**THE PROBLEM:** For this exercise, please find the lines in the entries that include the word "Jawaharlal" and copy them.

**EXERCISE DATA:**
---------------

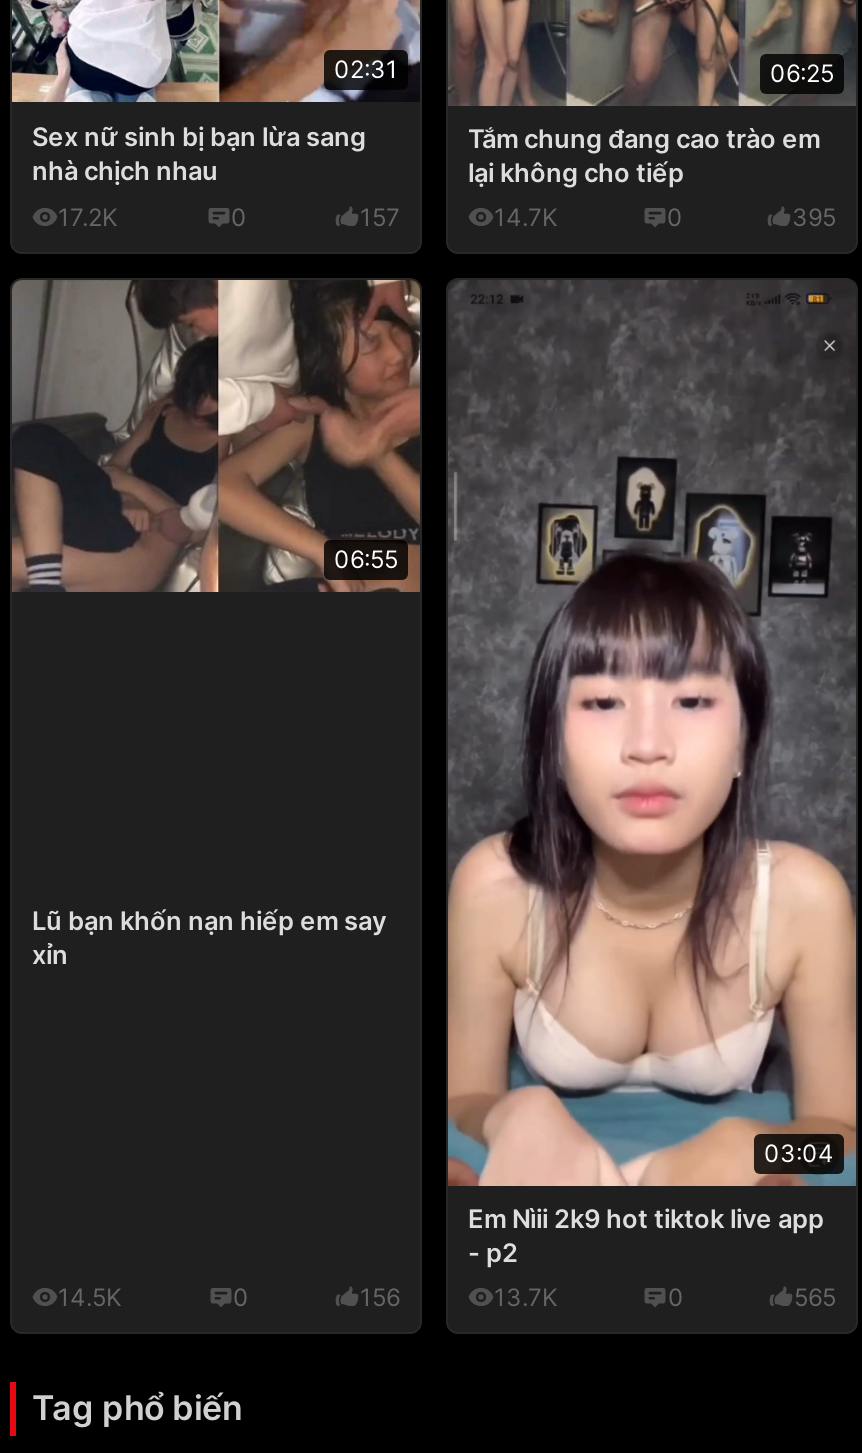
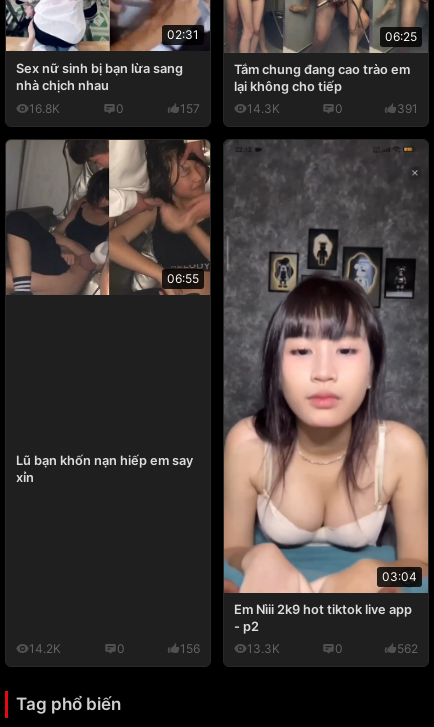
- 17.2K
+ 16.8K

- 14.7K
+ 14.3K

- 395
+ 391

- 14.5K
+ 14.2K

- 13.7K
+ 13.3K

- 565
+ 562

---------------

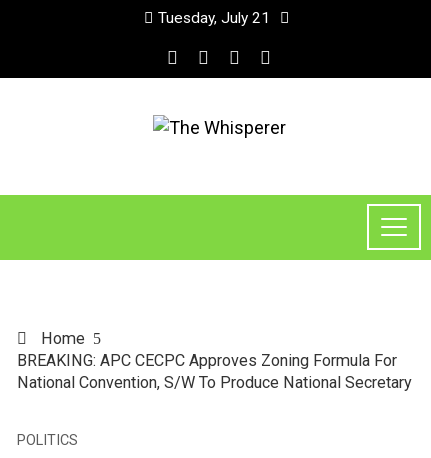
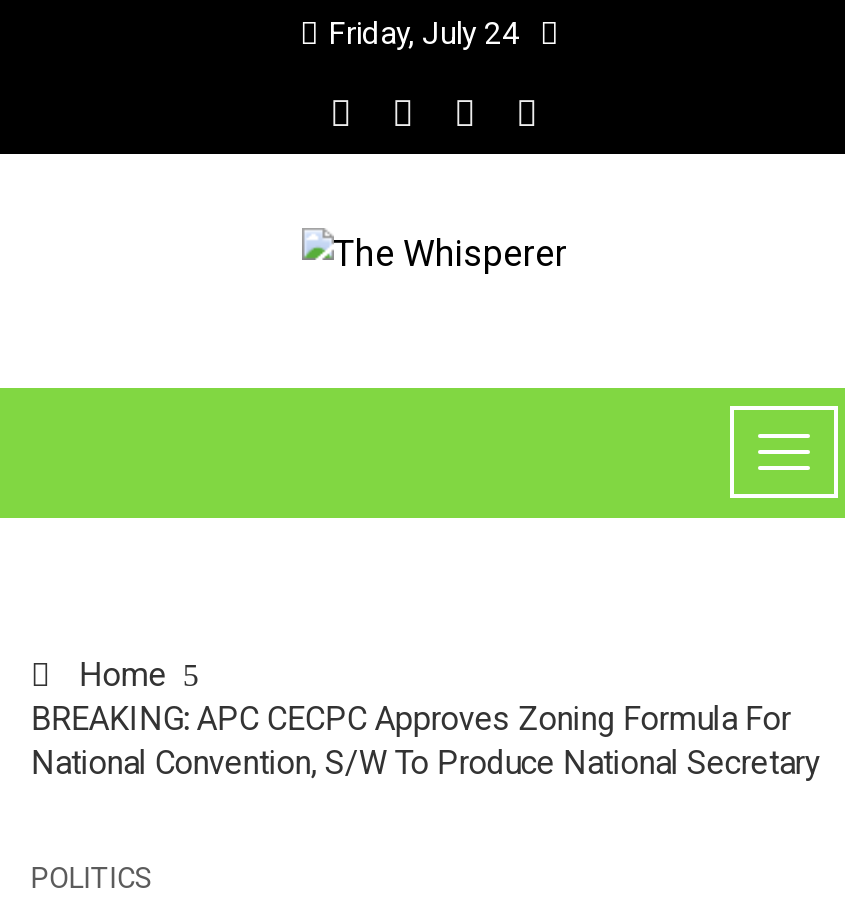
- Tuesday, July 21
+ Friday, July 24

---------------

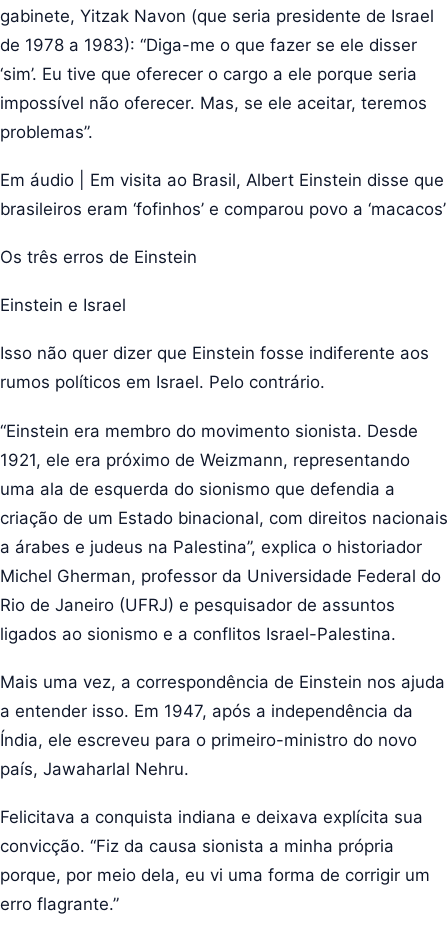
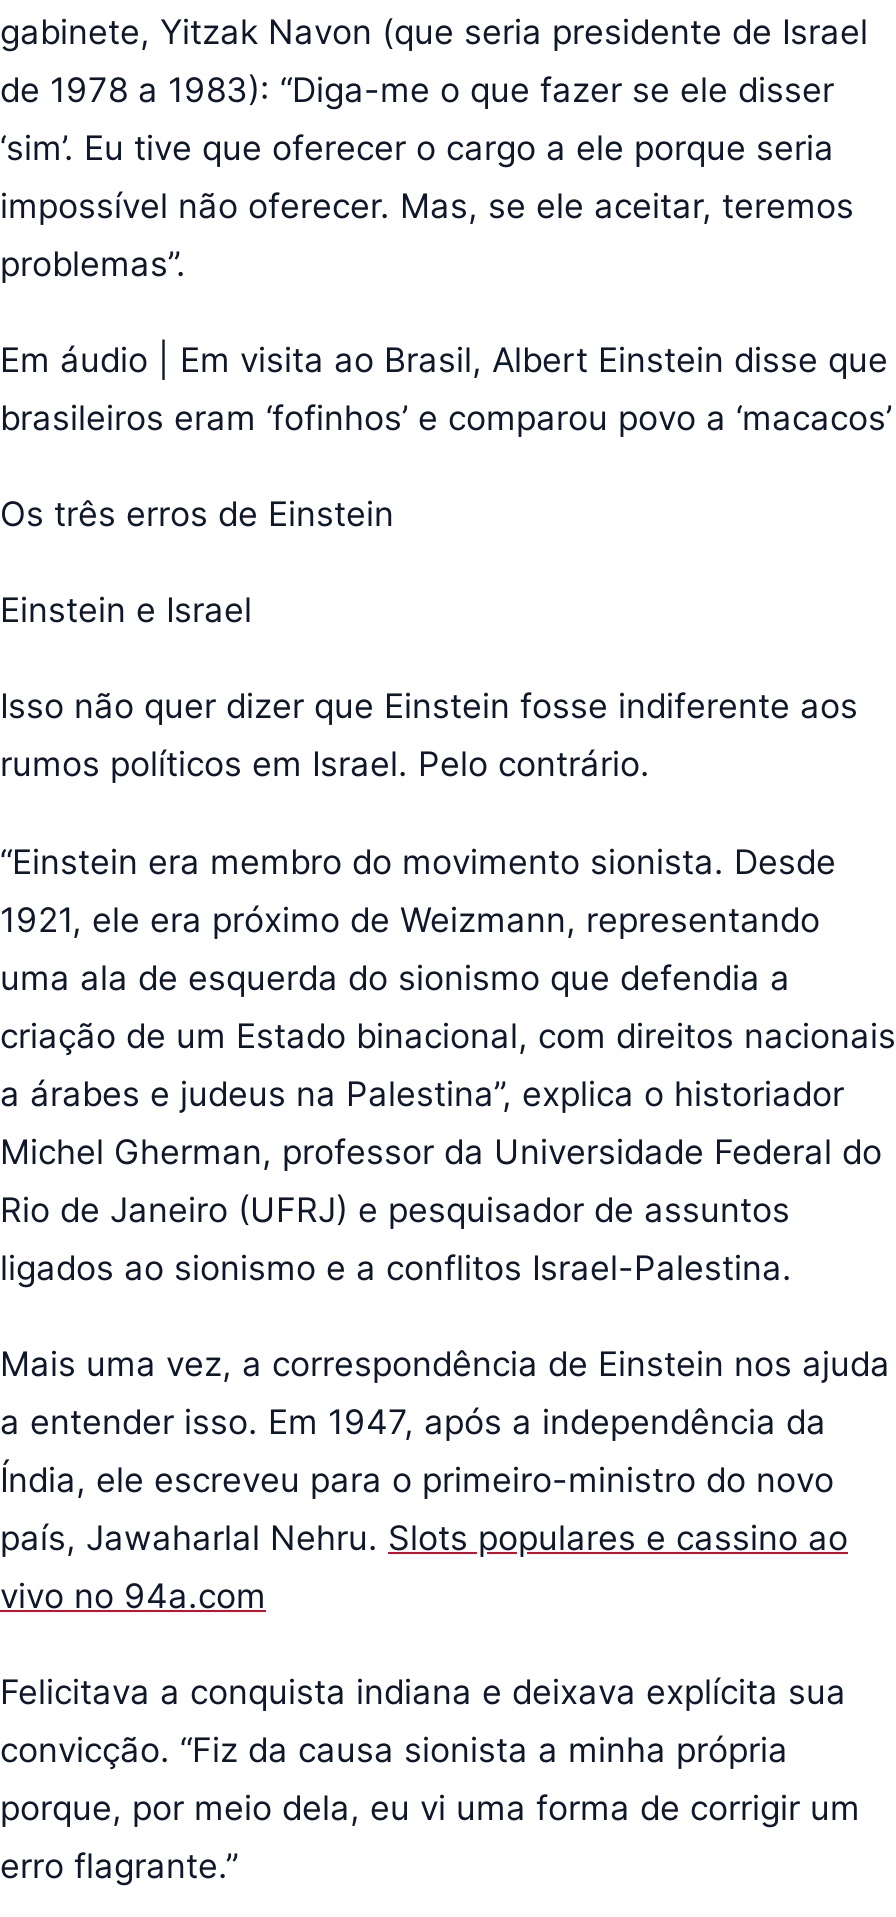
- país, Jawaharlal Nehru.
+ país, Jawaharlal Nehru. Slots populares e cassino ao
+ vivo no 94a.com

---------------

**FINAL ANSWER:**
- país, Jawaharlal Nehru.
+ país, Jawaharlal Nehru. Slots populares e cassino ao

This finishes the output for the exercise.